The two APIs each implement a separate set of object types. Although it should be perfectly feasible to code a thread exclusively with one of the two APIs, there may be different threads in the system at the same time, that use different APIs. What happens if such threads need to communicate?
We have to define the terms "pure INtime thread" and "iwin32 thread": a pure INtime thread is a thread created by the INtime function CreateRtThread; an iwin32 thread is either the main thread of a process linked with the iwin32.lib library or a thread created by one of the iwin32 functions: CreateThread, RtCreateThread, RtCreateTimer, RtAttachInterruptVector, RtAttachInterruptVectorEx, RtAttachShutdownHandler.

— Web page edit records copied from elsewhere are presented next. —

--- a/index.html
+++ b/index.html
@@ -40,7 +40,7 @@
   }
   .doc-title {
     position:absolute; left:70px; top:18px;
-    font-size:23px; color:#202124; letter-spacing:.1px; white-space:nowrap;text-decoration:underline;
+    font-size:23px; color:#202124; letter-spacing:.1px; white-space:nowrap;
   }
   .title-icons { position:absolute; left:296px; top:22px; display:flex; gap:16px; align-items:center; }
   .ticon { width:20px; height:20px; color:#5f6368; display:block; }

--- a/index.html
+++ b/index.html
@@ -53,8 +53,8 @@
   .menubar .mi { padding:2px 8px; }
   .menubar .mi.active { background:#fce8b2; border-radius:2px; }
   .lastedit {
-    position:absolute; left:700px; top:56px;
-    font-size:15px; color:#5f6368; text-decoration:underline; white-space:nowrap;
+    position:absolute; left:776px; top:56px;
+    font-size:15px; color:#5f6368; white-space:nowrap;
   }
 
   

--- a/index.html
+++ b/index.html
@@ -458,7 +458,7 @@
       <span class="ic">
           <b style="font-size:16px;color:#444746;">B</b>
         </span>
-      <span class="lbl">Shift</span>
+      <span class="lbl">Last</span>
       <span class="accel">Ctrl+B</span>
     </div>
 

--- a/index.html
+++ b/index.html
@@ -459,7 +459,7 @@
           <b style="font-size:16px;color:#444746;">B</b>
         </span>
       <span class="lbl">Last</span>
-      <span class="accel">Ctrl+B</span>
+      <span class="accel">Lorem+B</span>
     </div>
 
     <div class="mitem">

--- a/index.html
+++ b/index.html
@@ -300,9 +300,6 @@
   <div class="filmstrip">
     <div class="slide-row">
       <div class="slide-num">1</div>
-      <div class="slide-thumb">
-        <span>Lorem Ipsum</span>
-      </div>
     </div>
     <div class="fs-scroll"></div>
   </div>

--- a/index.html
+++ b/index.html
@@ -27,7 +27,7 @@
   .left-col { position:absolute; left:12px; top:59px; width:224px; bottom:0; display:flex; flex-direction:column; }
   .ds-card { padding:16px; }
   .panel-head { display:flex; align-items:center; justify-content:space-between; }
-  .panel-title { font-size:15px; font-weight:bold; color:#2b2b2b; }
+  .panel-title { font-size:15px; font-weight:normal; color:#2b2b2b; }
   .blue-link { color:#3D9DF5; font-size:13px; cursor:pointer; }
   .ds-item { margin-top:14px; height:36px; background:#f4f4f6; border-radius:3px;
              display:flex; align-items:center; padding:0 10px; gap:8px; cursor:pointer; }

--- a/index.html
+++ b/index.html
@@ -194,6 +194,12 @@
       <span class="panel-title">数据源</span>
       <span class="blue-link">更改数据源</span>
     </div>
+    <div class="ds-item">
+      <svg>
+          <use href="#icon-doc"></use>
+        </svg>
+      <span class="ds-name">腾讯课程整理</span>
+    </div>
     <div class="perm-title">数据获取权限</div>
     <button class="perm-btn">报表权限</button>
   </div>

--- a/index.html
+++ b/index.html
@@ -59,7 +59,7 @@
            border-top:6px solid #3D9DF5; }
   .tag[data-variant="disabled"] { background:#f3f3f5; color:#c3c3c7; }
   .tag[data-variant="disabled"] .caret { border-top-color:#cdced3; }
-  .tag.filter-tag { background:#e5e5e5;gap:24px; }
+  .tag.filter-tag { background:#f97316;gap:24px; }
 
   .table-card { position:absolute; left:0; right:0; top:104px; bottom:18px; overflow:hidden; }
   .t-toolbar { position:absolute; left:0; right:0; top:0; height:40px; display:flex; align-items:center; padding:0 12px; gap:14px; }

For the communication between processes in the Windows environment and iwin32 processes in INtime, a set of functions is available named 'iwin32x'. These functions can only be used from C or C++ programs. The API provides a subset of the iwin32 API (for obvious reasons, a number of iwin32 functions is not available here) and also includes specific functions, for example to find an INtime node.
The iwin32x functions include:
Event handling | RtCreateEvent RtOpenEvent RtPulseEvent RtResetEvent RtSetEvent |
Mutexes | RtCreateMutex RtOpenMutex RtReleaseMutex |
Process handling | RtCreateProcess RtGetExitCodeProcess RtOpenProcess RtTerminateProcess |
Semaphores | RtCreateSemaphore RtOpenSemaphore RtReleaseSemaphore |
Shared memory | RtCreateSharedMemory RtOpenSharedMemory |
General purpose | RtCloseHandle RtImportHandle RtSetNode RtWaitForSingleObject |
INtime supports three thread priority ranges. Internally the INtime range is always used: from 0 to 254, zero being the most important. Priorities between 0 and 127 influence interrupt enabling.
All Windows interrupts are masked when an INtime thread of any priority is running.
INtime thread priority 0-2 masks all RT interrupts including the INtime system tick.
INtime thread priority 3-60 masks all RT interrupts with IDT vectors 224-239.
INtime thread priority 61-255 makss no RT interrupts.
Multiple MSI uses AllocateRtInterrupts() to allocate vectors in the range 96-223. Interrupts on these vectors are masked by threads with priority 0-128.
Iwin32 (functions such as GetThreadPriority, SetThreadPriority) has a priority range from -15 to +15, the numerically highest value is the best. These values are mapped to the INtime priorities as follows:
Note: These priorities are used when the function exists in Win32 and does not have an Rt prefix.
Note: THREAD_PRIORITY_TIME_CRITICAL, which corresponds to priority 0 in INtime, also blocks the scheduler and interrupts. Care should be taken when using this priority. INtime priorities 0-2 will block the INtime clock.
Iwin32 priority | INtime priority | Win32 priority name |
---|---|---|
-15 -14 -13 -12 -11 -10 -9 -8 -7 -6 -5 -4 -3 -2 -1 0 1 2 3 4 5 6 7 8 9 10 11 12 13 14 15 |
254 246 238 230 222 214 206 198 190 182 174 166 158 150 142 134 126 117 108 99 90 81 72 63 54 45 36 27 18 9 0 |
THREAD_PRIORITY_IDLE THREAD_PRIORITY_LOWEST THREAD_PRIORITY_BELOW_NORMAL THREAD_PRIORITY_NORMAL THREAD_PRIORITY_ABOVE_NORMAL THREAD_PRIORITY_HIGHEST THREAD_PRIORITY_TIME_CRITICAL |
iwin32 does not support priority classes.
RTX-compatible thread priorities (RtSetThreadPriority, RtAtttachInterruptVector etc) range from 0 to 127, with 127 being the best priority.
An RTX-compatible priority is translated into an INtime priority as follows:
prio(INtime) = 254 - 2*prio(RTX)
Note that the lowest Win prio now translates in INtime prio 254, which means time sharing with Windows in shared mode.